Fintech e brand di consumo si attrezzano per la generazione Alpha

di Virginia Scacchi
Oggi hanno da pochi mesi fino a 12 anni, in Italia sono poco più di 5 milioni. Sono i rappresentanti dell’Alpha generation, i nati dal 2010, quindi i primi stanno per diventare teenager. E molti devono ancora nascere, visto che questa fascia copre i nascituri fino al 2025. Mark McCrindle, il demografo che ha dato il nome a questa generazione, ha scelto la prima lettera dell’alfabeto greco per indicare una generazione nata tutta nel nuovo Millennio. Alpha arriva dopo la Gen Z (1995-2010): i loro genitori sono i Millennials (nati tra il 1980 e il 1995), ma anche una parte della Gen X (1965-1980). «McCrindle stima che entro la metà del decennio saranno oltre 2 miliardi i giovani consumatori della Alpha generation. Dovrebbe essere la più ampia generazione in assoluto, in un mondo che sta vivendo l’ascesa strutturale dell’Asia. Si tratta ovviamente di una generazione digitale», afferma Swetha Ramachandran, responsabile del fondo Gam Luxury Brands Equity di Gam Investments.

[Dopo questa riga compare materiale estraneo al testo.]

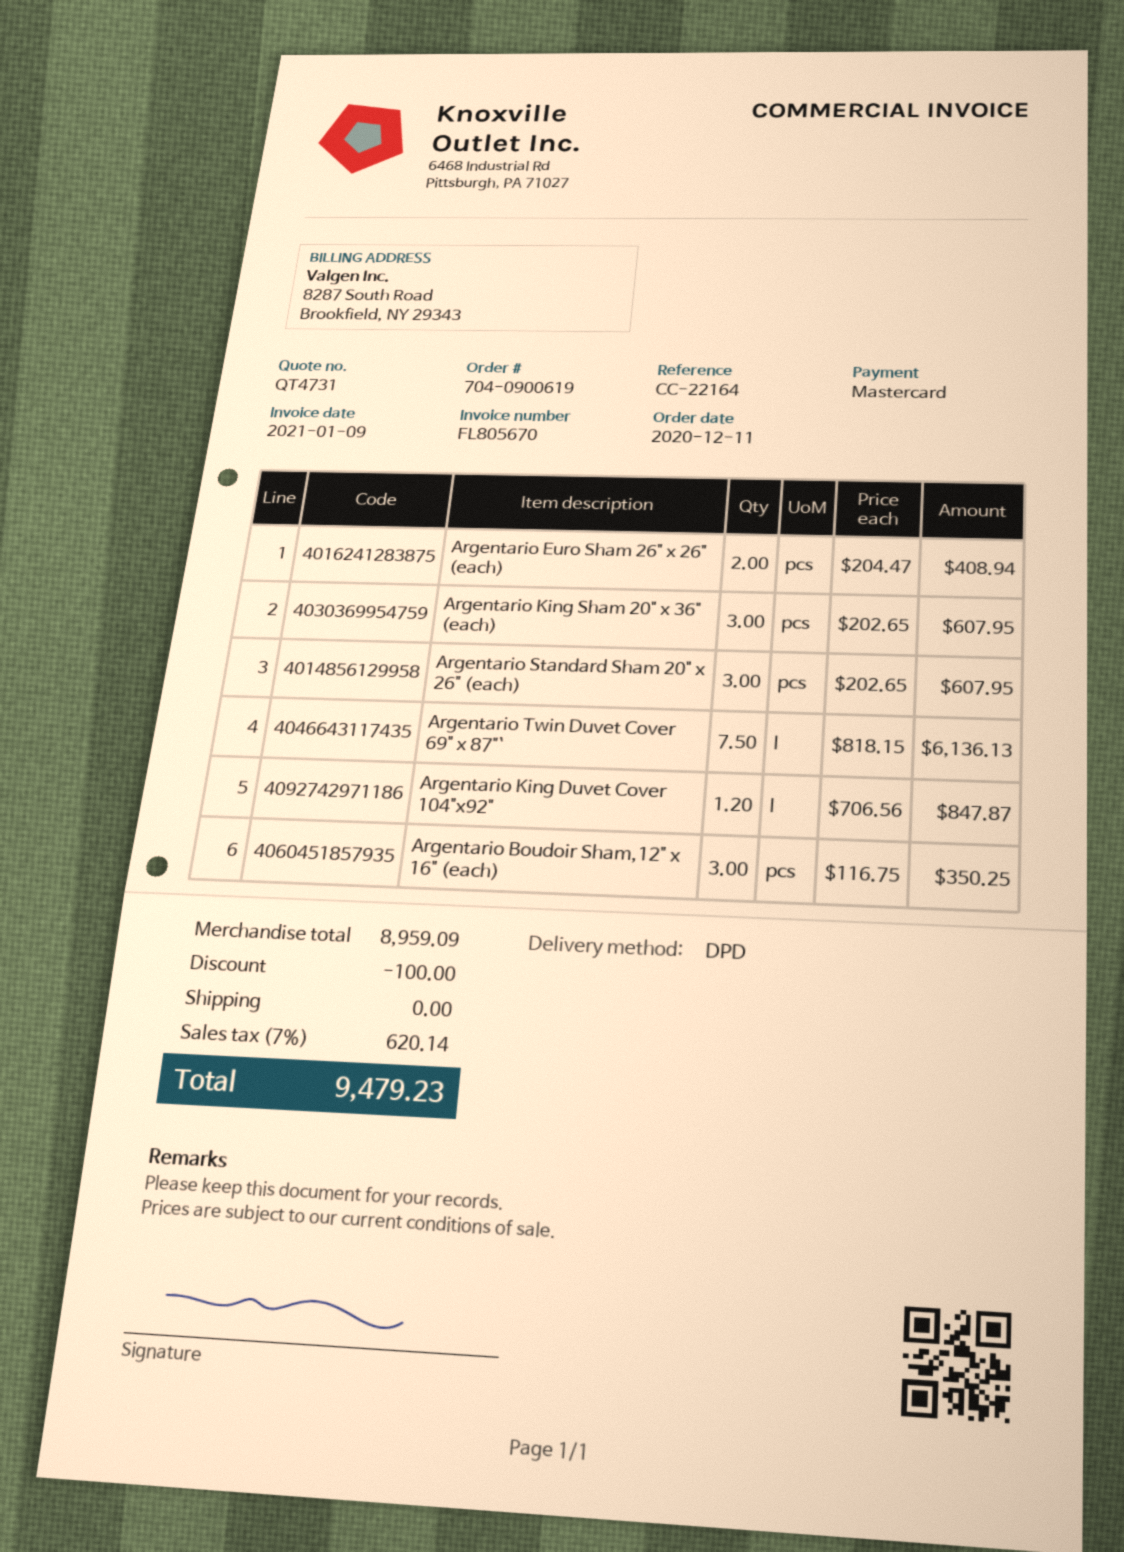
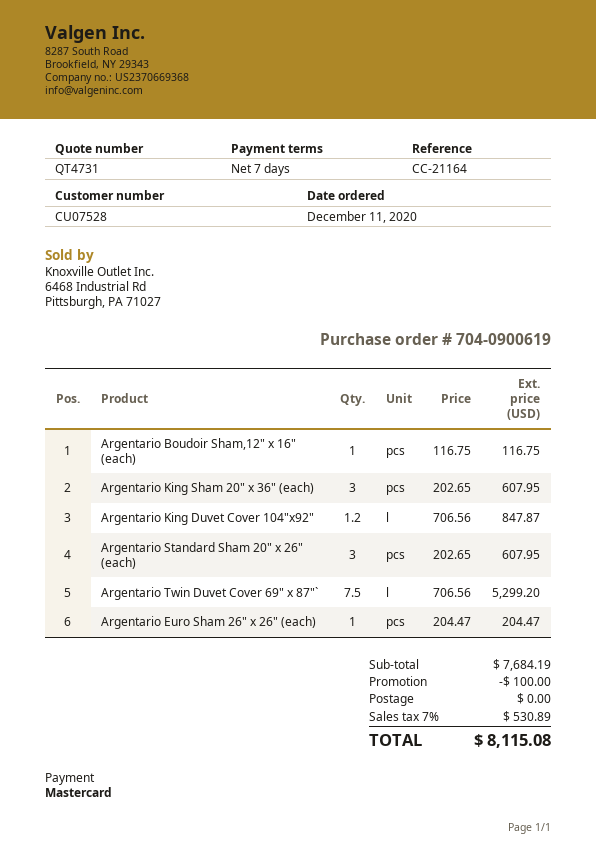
reference: CC-22164 -> CC-21164
Argentario Euro Sham 26" x 26" (each): 2 x 204.47 = 408.94 -> 1 x 204.47 = 204.47
Argentario Twin Duvet Cover 69" x 87"`: 7.5 x 818.15 = 6136.13 -> 7.5 x 706.56 = 5299.20
Argentario Boudoir Sham,12" x 16" (each): 3 x 116.75 = 350.25 -> 1 x 116.75 = 116.75
subtotal: 8959.09 -> 7684.19
tax: 7% = 620.14 -> 7% = 530.89
total: 9479.23 -> 8115.08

Il gestore cita una ricerca accademica contenuta in uno studio di Deloitte del 2021 «secondo la quale i bambini iniziano a riconoscere i marchi e a esprimere delle preferenze già a tre anni». Mentre si ragiona sulla generazione Z, c’è quindi già una nuova platea che si prepara e avanza. Per questo, «anche se la spesa a breve termine sembra destinata a essere dominata dai Millennials e, cosa sempre più importante, dai consumatori della Gen Z, i brand guardano al futuro, alla Generazione Alpha», aggiunge Ramachandran. I nati dal 2010, molti dei quali avranno fratelli maggiori della Genz Z, proporranno nuove dinamiche tecnologiche ancora tutte da comprendere ma sulle quali le aziende, non solo quelle dei beni di consumo, ma anche del fintech cominciano già a ragionare.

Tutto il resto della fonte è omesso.